[Before-and-after change data]
--------
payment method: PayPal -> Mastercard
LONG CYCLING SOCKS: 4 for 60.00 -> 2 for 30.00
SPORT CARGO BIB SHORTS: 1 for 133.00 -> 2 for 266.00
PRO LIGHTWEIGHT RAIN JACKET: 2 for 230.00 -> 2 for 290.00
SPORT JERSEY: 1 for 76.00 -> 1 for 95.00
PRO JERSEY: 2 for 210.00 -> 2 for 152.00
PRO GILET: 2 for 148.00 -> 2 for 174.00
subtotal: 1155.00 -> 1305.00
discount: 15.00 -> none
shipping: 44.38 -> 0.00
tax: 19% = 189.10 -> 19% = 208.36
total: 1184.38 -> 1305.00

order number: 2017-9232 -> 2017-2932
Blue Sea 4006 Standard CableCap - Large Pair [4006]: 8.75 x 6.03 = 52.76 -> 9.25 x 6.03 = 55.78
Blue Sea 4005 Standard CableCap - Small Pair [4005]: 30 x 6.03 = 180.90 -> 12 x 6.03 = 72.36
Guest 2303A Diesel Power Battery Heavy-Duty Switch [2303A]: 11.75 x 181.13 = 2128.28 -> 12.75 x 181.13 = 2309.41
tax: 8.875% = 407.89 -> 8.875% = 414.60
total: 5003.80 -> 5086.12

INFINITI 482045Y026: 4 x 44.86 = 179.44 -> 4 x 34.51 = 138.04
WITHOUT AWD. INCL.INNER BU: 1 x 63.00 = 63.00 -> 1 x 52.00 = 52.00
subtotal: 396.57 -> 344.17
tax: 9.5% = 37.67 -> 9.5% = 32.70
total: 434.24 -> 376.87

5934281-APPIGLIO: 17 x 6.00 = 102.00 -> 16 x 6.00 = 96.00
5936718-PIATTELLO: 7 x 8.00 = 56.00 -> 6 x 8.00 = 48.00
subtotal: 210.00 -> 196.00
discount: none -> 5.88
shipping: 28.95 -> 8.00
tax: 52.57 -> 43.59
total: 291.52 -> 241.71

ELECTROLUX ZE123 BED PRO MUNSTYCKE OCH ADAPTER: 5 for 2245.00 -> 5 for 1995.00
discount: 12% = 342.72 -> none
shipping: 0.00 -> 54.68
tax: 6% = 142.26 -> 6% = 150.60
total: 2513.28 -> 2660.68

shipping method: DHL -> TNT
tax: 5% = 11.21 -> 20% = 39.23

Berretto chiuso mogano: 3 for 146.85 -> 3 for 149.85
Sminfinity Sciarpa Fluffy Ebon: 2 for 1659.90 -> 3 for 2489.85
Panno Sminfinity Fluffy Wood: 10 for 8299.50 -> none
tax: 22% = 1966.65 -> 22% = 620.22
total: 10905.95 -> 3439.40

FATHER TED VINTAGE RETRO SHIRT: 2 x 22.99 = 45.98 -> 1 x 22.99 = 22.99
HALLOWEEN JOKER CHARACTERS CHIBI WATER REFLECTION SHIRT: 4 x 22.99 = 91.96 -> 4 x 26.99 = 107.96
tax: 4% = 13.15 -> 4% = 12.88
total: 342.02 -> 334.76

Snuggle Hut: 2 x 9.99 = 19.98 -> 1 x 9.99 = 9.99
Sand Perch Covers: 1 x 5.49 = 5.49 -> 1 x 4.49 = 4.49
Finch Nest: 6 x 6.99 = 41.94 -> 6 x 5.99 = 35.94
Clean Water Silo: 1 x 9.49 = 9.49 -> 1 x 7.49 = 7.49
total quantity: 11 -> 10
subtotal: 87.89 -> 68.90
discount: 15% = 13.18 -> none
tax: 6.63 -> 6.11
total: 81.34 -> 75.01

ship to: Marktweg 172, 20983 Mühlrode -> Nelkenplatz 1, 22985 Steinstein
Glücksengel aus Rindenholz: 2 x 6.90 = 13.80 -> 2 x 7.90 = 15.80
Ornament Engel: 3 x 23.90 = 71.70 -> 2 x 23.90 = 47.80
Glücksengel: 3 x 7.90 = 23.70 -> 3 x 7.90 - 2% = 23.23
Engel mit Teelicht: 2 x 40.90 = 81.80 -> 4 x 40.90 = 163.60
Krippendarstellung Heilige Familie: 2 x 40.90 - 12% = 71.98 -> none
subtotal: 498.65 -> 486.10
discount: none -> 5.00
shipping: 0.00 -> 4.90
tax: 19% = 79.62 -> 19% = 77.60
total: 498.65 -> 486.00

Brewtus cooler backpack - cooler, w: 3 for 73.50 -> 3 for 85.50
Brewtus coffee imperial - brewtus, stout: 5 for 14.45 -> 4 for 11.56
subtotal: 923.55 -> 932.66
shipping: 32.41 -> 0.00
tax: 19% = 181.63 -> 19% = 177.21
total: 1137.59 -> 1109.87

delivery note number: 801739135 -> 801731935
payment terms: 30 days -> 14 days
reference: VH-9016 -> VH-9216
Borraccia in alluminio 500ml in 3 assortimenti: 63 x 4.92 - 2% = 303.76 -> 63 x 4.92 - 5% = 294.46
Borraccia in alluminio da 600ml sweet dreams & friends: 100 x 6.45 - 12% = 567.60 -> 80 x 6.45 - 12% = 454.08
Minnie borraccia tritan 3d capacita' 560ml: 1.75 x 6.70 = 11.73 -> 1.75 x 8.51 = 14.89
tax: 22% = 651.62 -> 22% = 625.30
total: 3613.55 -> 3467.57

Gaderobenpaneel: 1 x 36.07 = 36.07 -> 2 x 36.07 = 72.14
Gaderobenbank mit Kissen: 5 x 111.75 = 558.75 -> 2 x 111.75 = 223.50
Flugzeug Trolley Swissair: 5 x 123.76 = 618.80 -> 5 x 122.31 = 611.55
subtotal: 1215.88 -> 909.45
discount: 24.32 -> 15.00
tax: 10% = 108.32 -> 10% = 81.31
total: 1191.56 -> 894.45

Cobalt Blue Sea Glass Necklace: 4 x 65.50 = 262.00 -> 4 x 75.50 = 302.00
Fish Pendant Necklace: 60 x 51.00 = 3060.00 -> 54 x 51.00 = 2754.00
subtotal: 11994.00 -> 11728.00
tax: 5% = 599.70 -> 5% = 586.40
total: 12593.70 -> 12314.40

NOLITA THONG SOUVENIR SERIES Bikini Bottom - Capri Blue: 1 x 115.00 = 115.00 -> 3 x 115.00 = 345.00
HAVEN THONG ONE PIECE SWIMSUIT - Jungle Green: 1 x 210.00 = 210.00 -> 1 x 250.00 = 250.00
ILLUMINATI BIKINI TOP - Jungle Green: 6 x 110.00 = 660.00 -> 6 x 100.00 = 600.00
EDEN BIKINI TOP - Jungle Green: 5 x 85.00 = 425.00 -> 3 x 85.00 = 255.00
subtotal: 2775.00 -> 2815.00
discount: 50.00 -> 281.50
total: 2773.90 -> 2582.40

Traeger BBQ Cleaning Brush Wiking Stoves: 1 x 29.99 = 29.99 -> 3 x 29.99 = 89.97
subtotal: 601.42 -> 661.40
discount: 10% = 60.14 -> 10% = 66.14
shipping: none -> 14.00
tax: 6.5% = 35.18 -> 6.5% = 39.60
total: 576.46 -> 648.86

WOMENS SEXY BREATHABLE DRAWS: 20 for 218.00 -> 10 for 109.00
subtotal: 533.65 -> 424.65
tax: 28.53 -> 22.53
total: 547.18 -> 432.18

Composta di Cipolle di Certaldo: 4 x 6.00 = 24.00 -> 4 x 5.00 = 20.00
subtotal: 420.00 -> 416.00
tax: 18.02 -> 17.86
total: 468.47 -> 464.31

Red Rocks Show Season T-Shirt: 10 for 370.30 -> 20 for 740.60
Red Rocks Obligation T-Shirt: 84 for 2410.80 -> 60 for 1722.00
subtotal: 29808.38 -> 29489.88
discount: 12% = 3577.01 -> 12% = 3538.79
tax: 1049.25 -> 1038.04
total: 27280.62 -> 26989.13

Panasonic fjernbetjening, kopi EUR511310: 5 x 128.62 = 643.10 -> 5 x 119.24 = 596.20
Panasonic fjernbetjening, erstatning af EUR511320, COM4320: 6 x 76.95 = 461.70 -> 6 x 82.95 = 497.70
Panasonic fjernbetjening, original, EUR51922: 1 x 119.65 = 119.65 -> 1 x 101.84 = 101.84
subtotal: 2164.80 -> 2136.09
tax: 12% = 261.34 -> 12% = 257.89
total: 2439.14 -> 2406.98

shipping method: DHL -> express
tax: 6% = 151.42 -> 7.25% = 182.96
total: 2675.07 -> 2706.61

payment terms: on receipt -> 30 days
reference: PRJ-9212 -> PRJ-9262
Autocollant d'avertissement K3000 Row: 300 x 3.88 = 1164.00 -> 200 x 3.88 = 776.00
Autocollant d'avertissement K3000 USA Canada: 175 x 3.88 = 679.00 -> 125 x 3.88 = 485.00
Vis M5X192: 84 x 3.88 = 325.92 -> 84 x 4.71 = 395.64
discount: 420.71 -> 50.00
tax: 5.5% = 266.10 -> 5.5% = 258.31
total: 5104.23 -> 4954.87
--------
— Instructions for the task —
Check each line in the entries above for the string "method", then give the number of matching lines alone.

— Exercise solution —
3